Qualche suggerimento per migliorare?
“Migliorare la collaborazione creativa. Voglio dire, non solo recepire le iniziative che si fanno per la città, e che ci sono più commensali perché ci sono più turisti, ma chiedersi: io sono partecipe a questo sforzo collettivo? Ci metto qualcosa di mio?”
Goletta Lab, l'ultima nata da una costola di Fondazione Cariparo, solca i mari dell'Adriatico con obiettivi di ricerca e didattici. Come sta andando il progetto?
“E’ un progetto che ci è caro per la sua qualità intrinseca, ma anche perché è costoso! Lo abbiamo, portato a termine e siamo soddisfatti degli obiettivi didattici che sono stati raggiunti nel 2024 2025. Adesso a bordo della Catholica c’è anche un programma scientifico, in collaborazione con università di Padova, sulla interazione tra specie marine e uomo, cetacei e tartarughe marine e sull’inquinamento chimico in Adriatico. Un programma impegnativo ed esteso: siamo convinti che ci ripagherà in termini di aumento delle conoscenze e avvicinamento dei giovani alla natura e alle meraviglie del mare”
Il Polesine è spesso nelle classifiche ancora l'ultima provincia del Veneto. 54esima in Italia per qualità della vita secondo il Sole24ore, per dirne una, ci sono margini di miglioramento? Voi su quali puntate?
“Rovigo e Belluno sono province periferiche in Veneto e spesso assistono a un esodo giovanile più accentuato rispetto ad altre province. Non possiamo inventarci una popolazione che banalmente manca. A Rovigo, tuttavia, si può vivere bene. Qui c’è una buona qualità della vita, un borgo piccolo, con zero traffico, per esempio.

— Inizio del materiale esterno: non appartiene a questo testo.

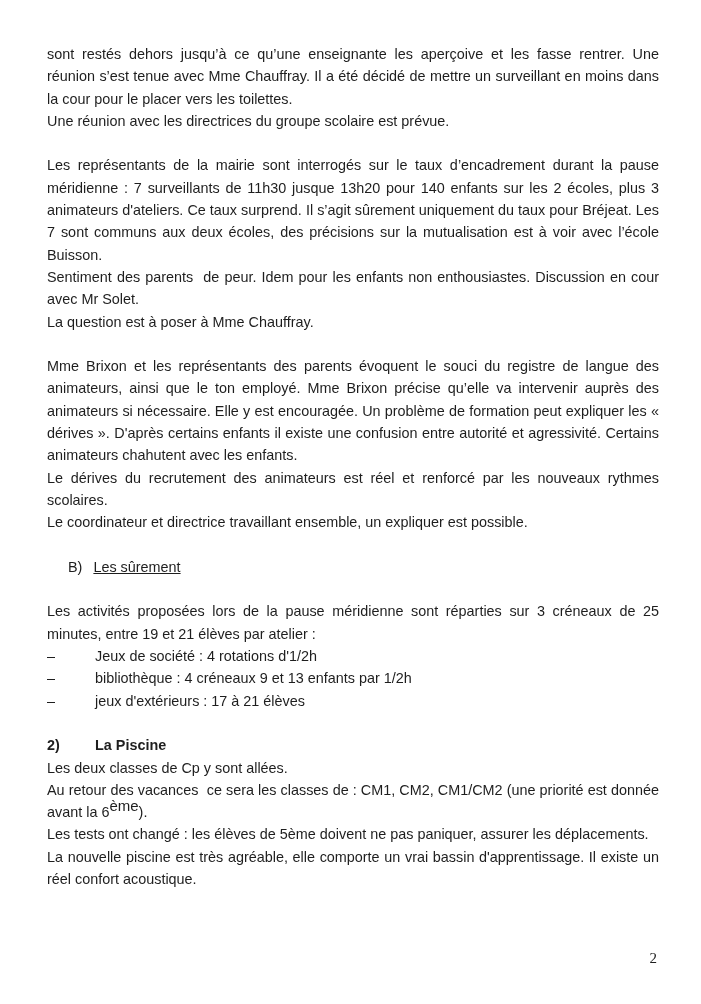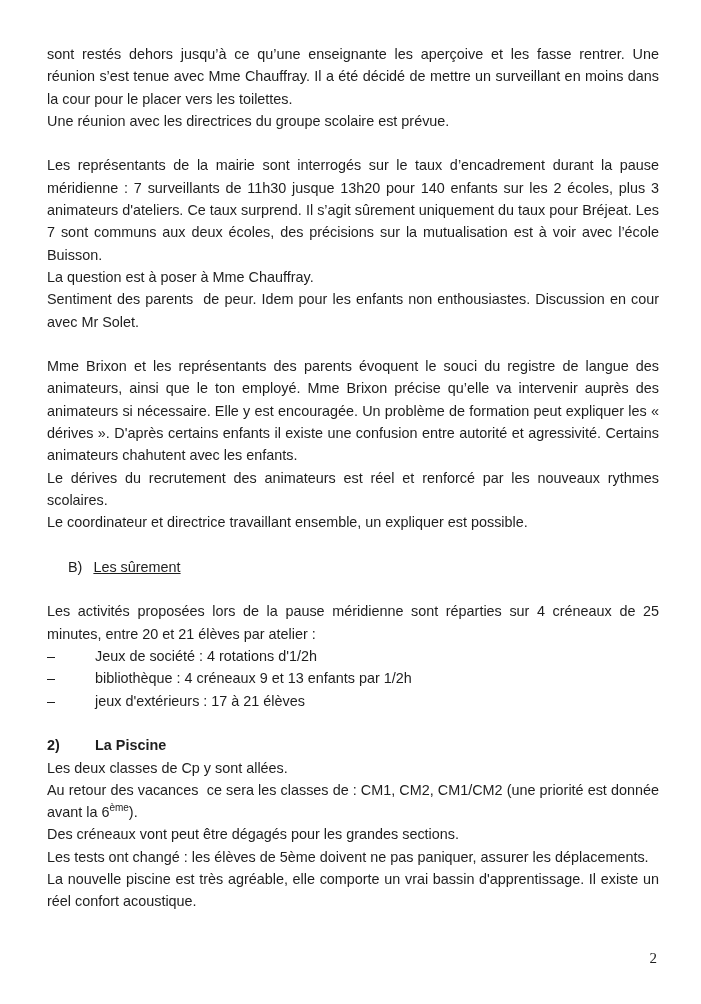--- a/index.html
+++ b/index.html
@@ -50,8 +50,8 @@
     <div class="blank"></div>
 
     <p class="para">Les représentants de la mairie sont interrogés sur le taux d’encadrement durant la pause méridienne : 7 surveillants de 11h30 jusque 13h20 pour 140 enfants sur les 2 écoles, plus 3 animateurs d'ateliers. Ce taux surprend. Il s’agit sûrement uniquement du taux pour Bréjeat. Les 7 sont communs aux deux écoles, des précisions sur la mutualisation est à voir avec l’école Buisson.</p>
+    <p class="para">Sentiment des parents&nbsp; de peur. Idem pour les enfants non enthousiastes. Discussion en cour avec Mr Solet.</p>
     <p class="para">La question est à poser à Mme Chauffray.</p>
-    <p class="para">Sentiment des parents&nbsp; de peur. Idem pour les enfants non enthousiastes. Discussion en cour avec Mr Solet.</p>
     <div class="blank"></div>
 
     <p class="para">Mme Brixon et les représentants des parents évoquent le souci du registre de langue des animateurs, ainsi que le ton employé. Mme Brixon précise qu’elle va intervenir auprès des animateurs si nécessaire. Elle y est encouragée. Un problème de formation peut expliquer les « dérives ». D'après certains enfants il existe une confusion entre autorité et agressivité. Certains animateurs chahutent avec les enfants.</p>

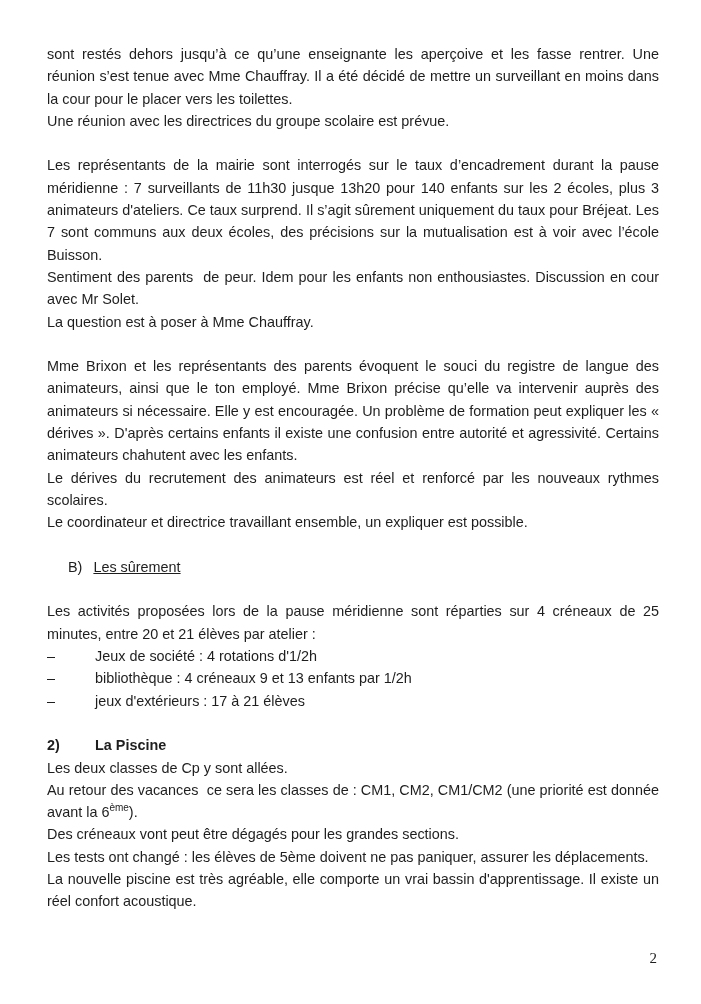--- a/index.html
+++ b/index.html
@@ -64,7 +64,7 @@
     </div>
     <div class="blank"></div>
 
-    <p class="para">Les activités proposées lors de la pause méridienne sont réparties sur 4 créneaux de 25 minutes, entre 20 et 21 élèves par atelier :</p>
+    <p class="para">Les activités proposées lors de la pause méridienne sont réparties sur 3 créneaux de 25 minutes, entre 19 et 21 élèves par atelier :</p>
 
     <div class="list-row">
       <span class="dash">–</span>

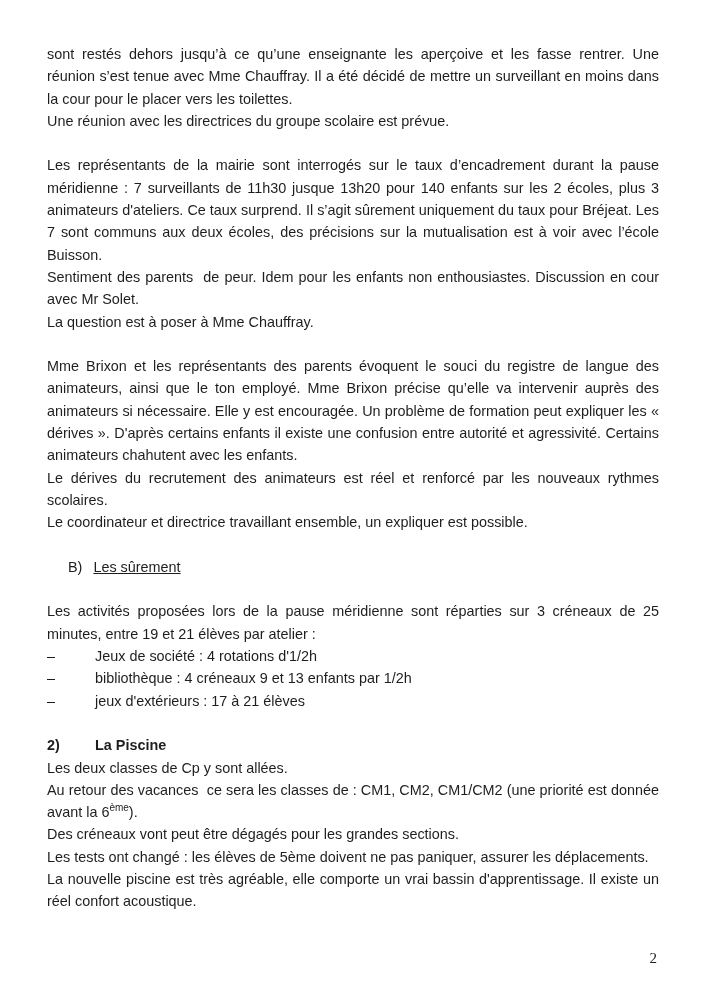--- a/index.html
+++ b/index.html
@@ -29,7 +29,7 @@
   .heading-b .hb-title { text-decoration: underline; }
   .heading-num { display: flex; font-weight: bold; }
   .heading-num .hn-label { flex: 0 0 48px; }
-  sup.sp { font-size: 10px; line-height: 0; vertical-align: super; }
+  sup.sp { font-size: 15px; line-height: 0; vertical-align: super; }
   .page-number {
     position: absolute;
     top: 950px;

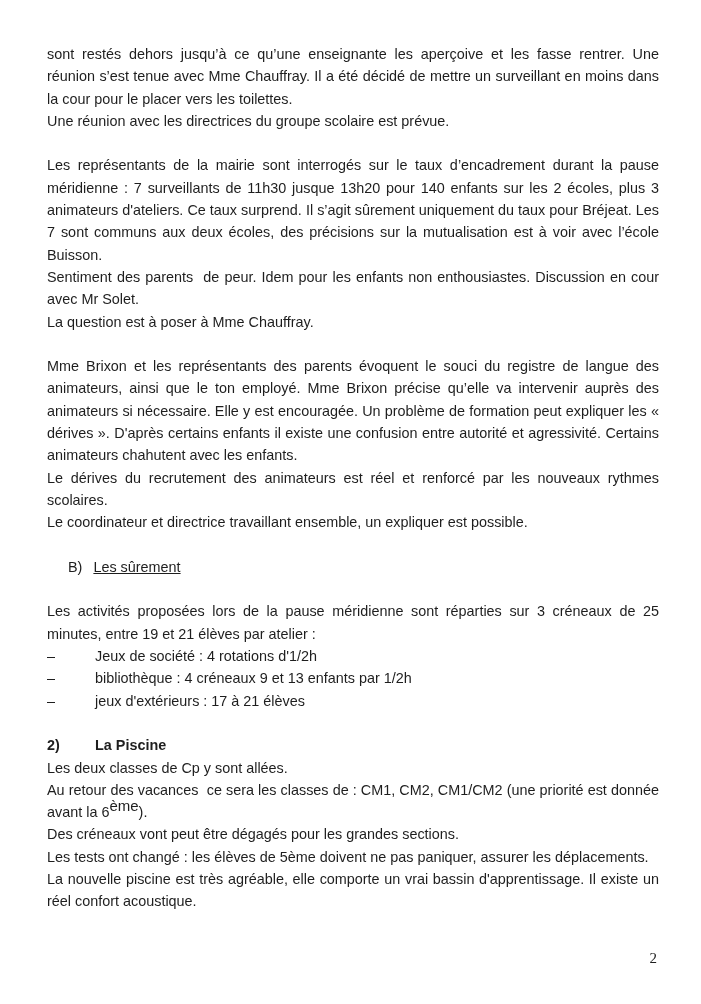--- a/index.html
+++ b/index.html
@@ -91,7 +91,6 @@
       <span>Au retour des vacances&nbsp; ce sera les classes de : CM1, CM2, CM1/CM2 (une priorité est donnée avant la 6</span><sup class="sp">ème</sup><span>).</span>
     </p>
 
-    <p class="para">Des créneaux vont peut être dégagés pour les grandes sections.</p>
     <p class="para">Les tests ont changé : les élèves de 5ème doivent ne pas paniquer, assurer les déplacements.</p>
     <p class="para">La nouvelle piscine est très agréable, elle comporte un vrai bassin d'apprentissage. Il existe un réel confort acoustique.</p>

Ci sono vantaggi notevoli come il minor costo delle case, il rapporto maggiore con la natura e con gli altri che la città non offre. Non andrai alla Prima della Scala di Milano, magari, ma io sono un convinto assertore della qualità della vita di Rovigo”.
Quali sono le cifre dei polesani, e quali secondo lei i difetti?
“Cercando di sopravvivere a una domanda del genere, direi che i pregi sono concretezza e determinazione. Erede di generazioni che hanno veramente patito, il Polesine sa essere duro e rude come il rugby, ma come il rugby è improntato a un rapporto amicale. Dal lato negativo devo dire che altrove ho potuto notare un accordo più spinto. Nel gioco di squadra deve fare passi avanti”.
Visto dal suo osservatorio, infine, come vede l’andamento economico della provincia di Rovigo, che 2025 ci dobbiamo aspettare secondo lei?
“Non so se io sia un giudice adeguato per rispondere: ma a me pare che l’andamento non sia diverso da tante altre realtà. E’ vero che questa provincia, come detto, è periferica, ma ha spazi di sviluppo e un’ottima qualità della vita. La visione che ho io di Rovigo è che diventi un unicum rispetto a Padova, per esempio. Puntare proprio sulla qualità della vita e sul rapporto con la natura. Sulla Zls bisogna conciliare l’esigenza di sviluppo senza segare l’albero che rende la natura di Rovigo unica. La zona fieristica di Rovigo, nata così al Censer, come luogo per eventi fieristici, è stata ridisegnata e ora è un’area con un’università, insediamenti tecnologici, l’Enaip, dunque la formazione e le aziende. Io sono fiducioso, insomma, per il Polesine e il suo sviluppo”.